▸ HOW TO COMPLETE THIS TASK:
Scan the records below for the word "Checking". Copy each line where it appears.

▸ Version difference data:
------
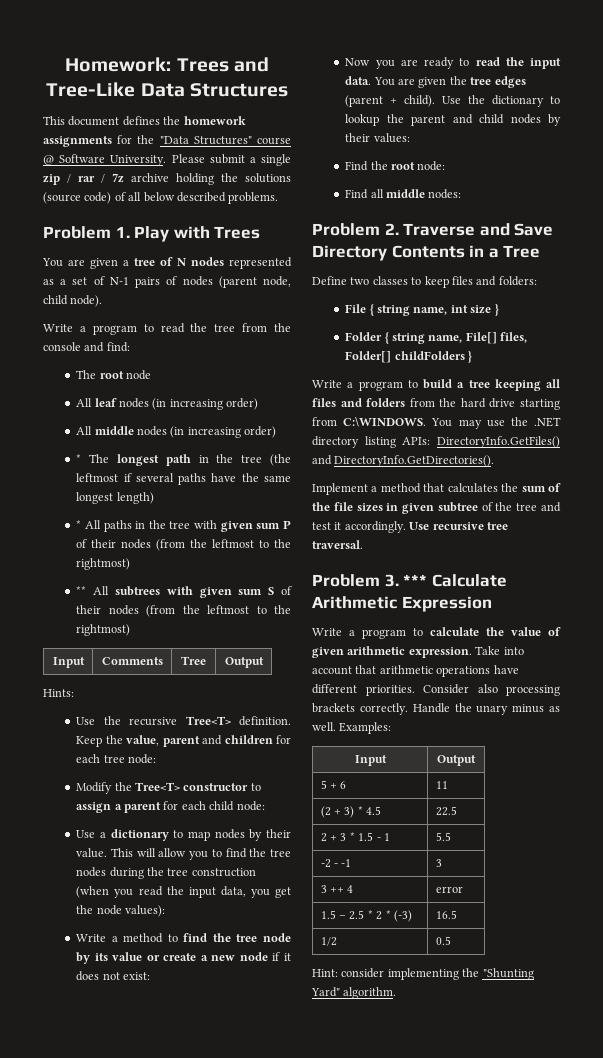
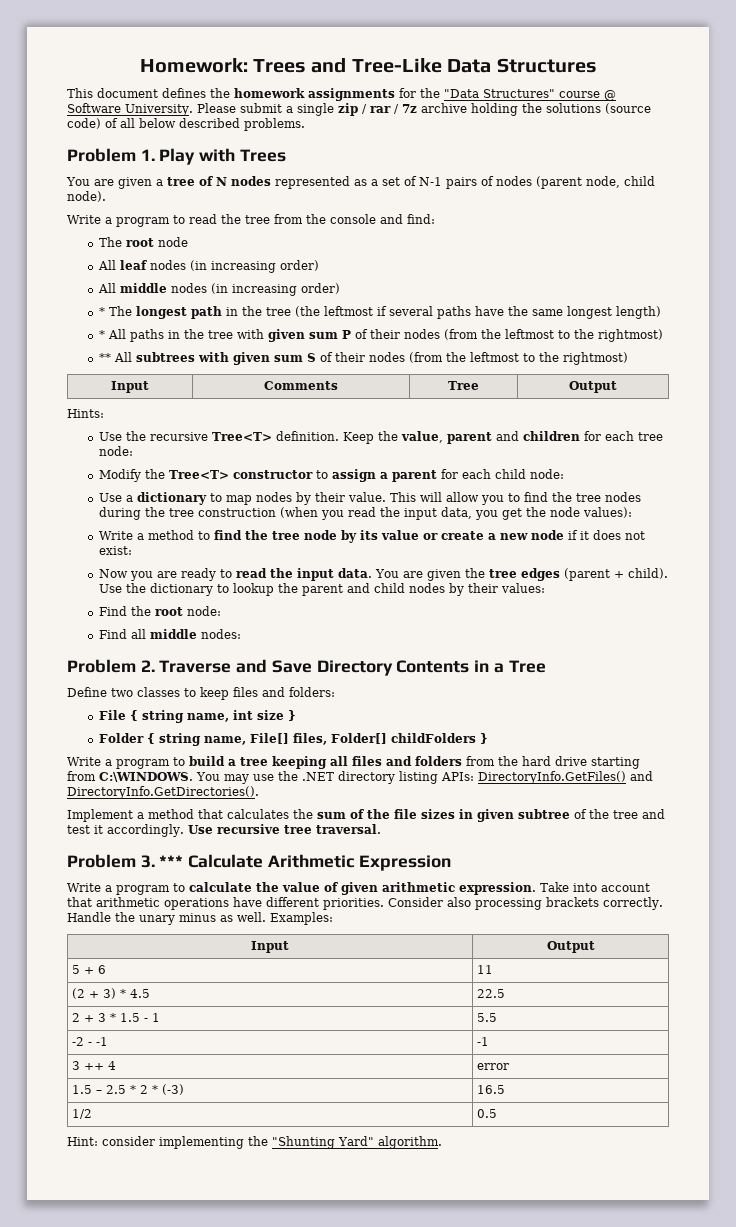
- -2 - -1 | 3
+ -2 - -1 | -1

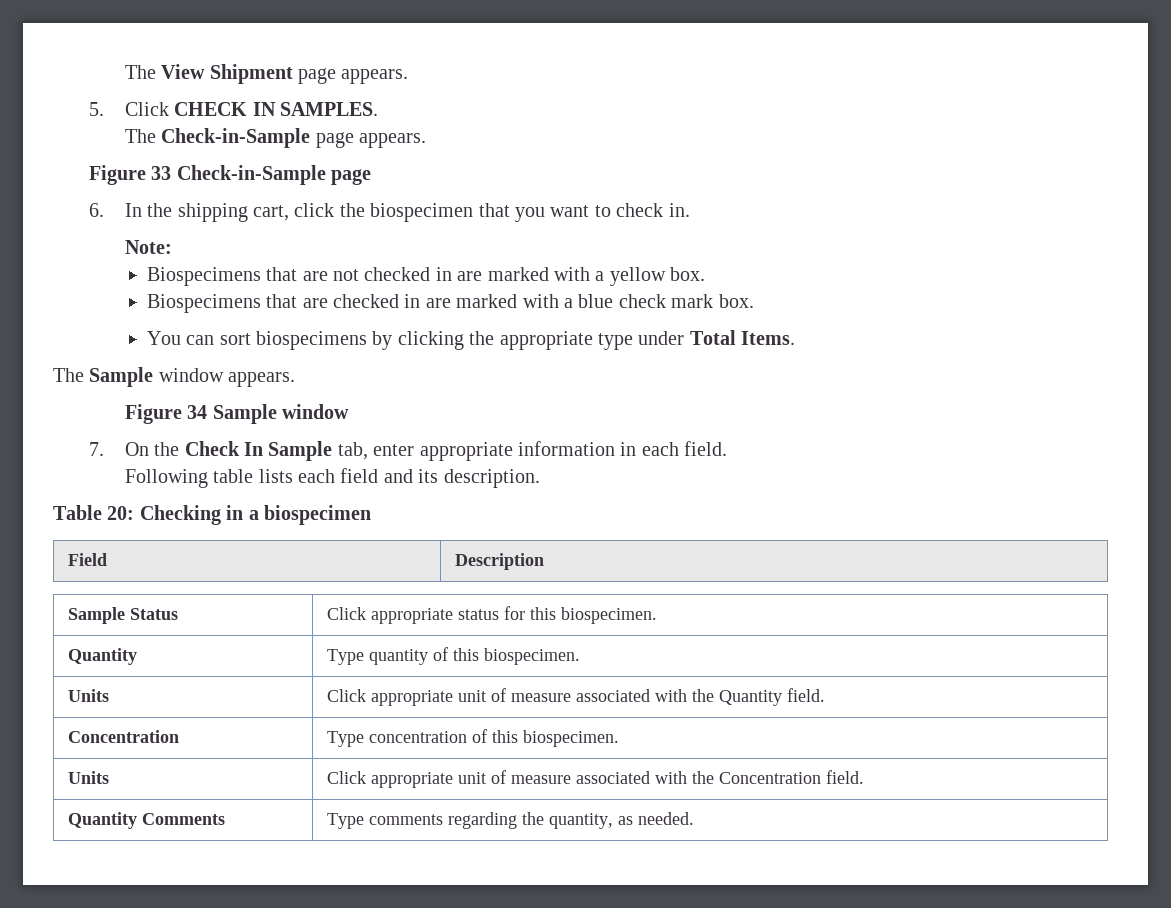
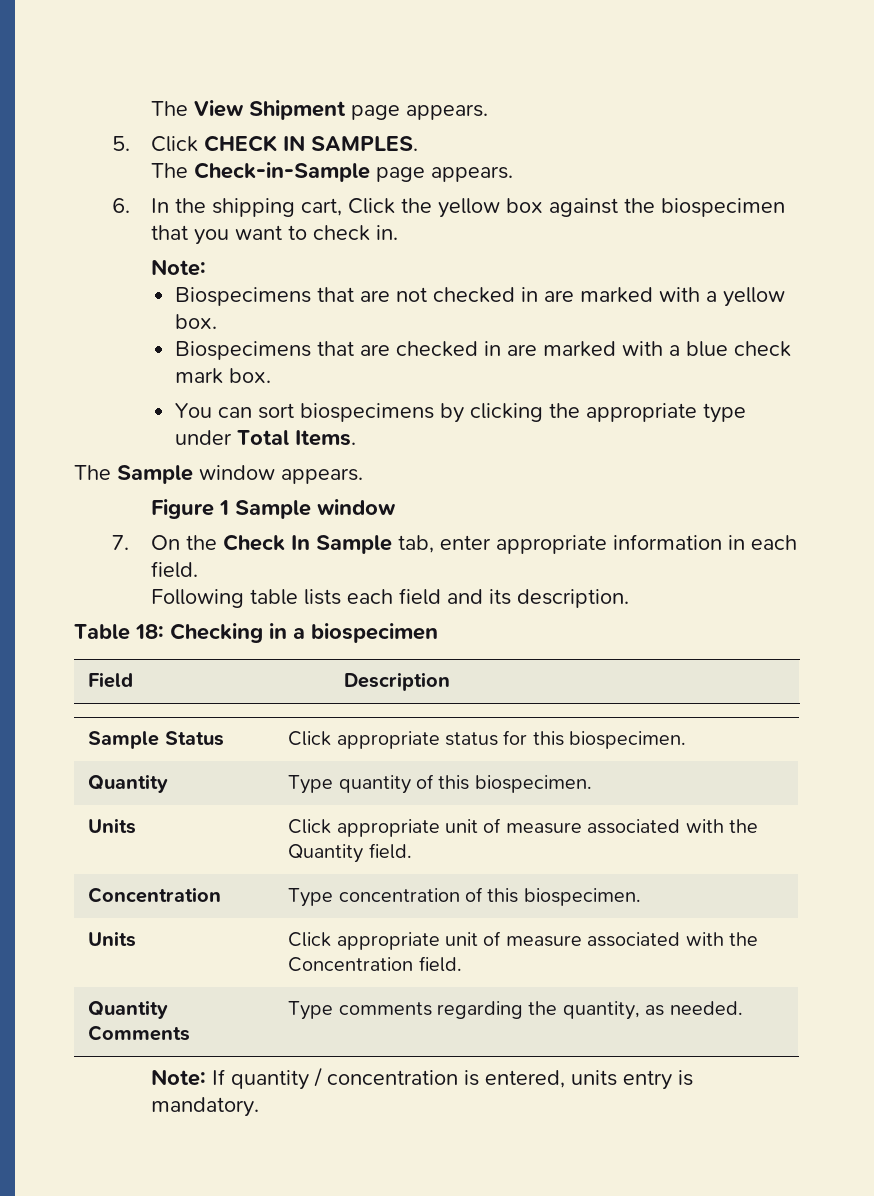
- Figure 33 Check-in-Sample page
- 6. In the shipping cart, click the biospecimen that you want to check in.
+ 6. In the shipping cart, Click the yellow box against the biospecimen that you want to check in.
- Figure 34 Sample window
+ Figure 1 Sample window
- Table 20: Checking in a biospecimen
+ Table 18: Checking in a biospecimen
+ Note: If quantity / concentration is entered, units entry is mandatory.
------
▸ ANSWER TO THIS TASK:
- Table 20: Checking in a biospecimen
+ Table 18: Checking in a biospecimen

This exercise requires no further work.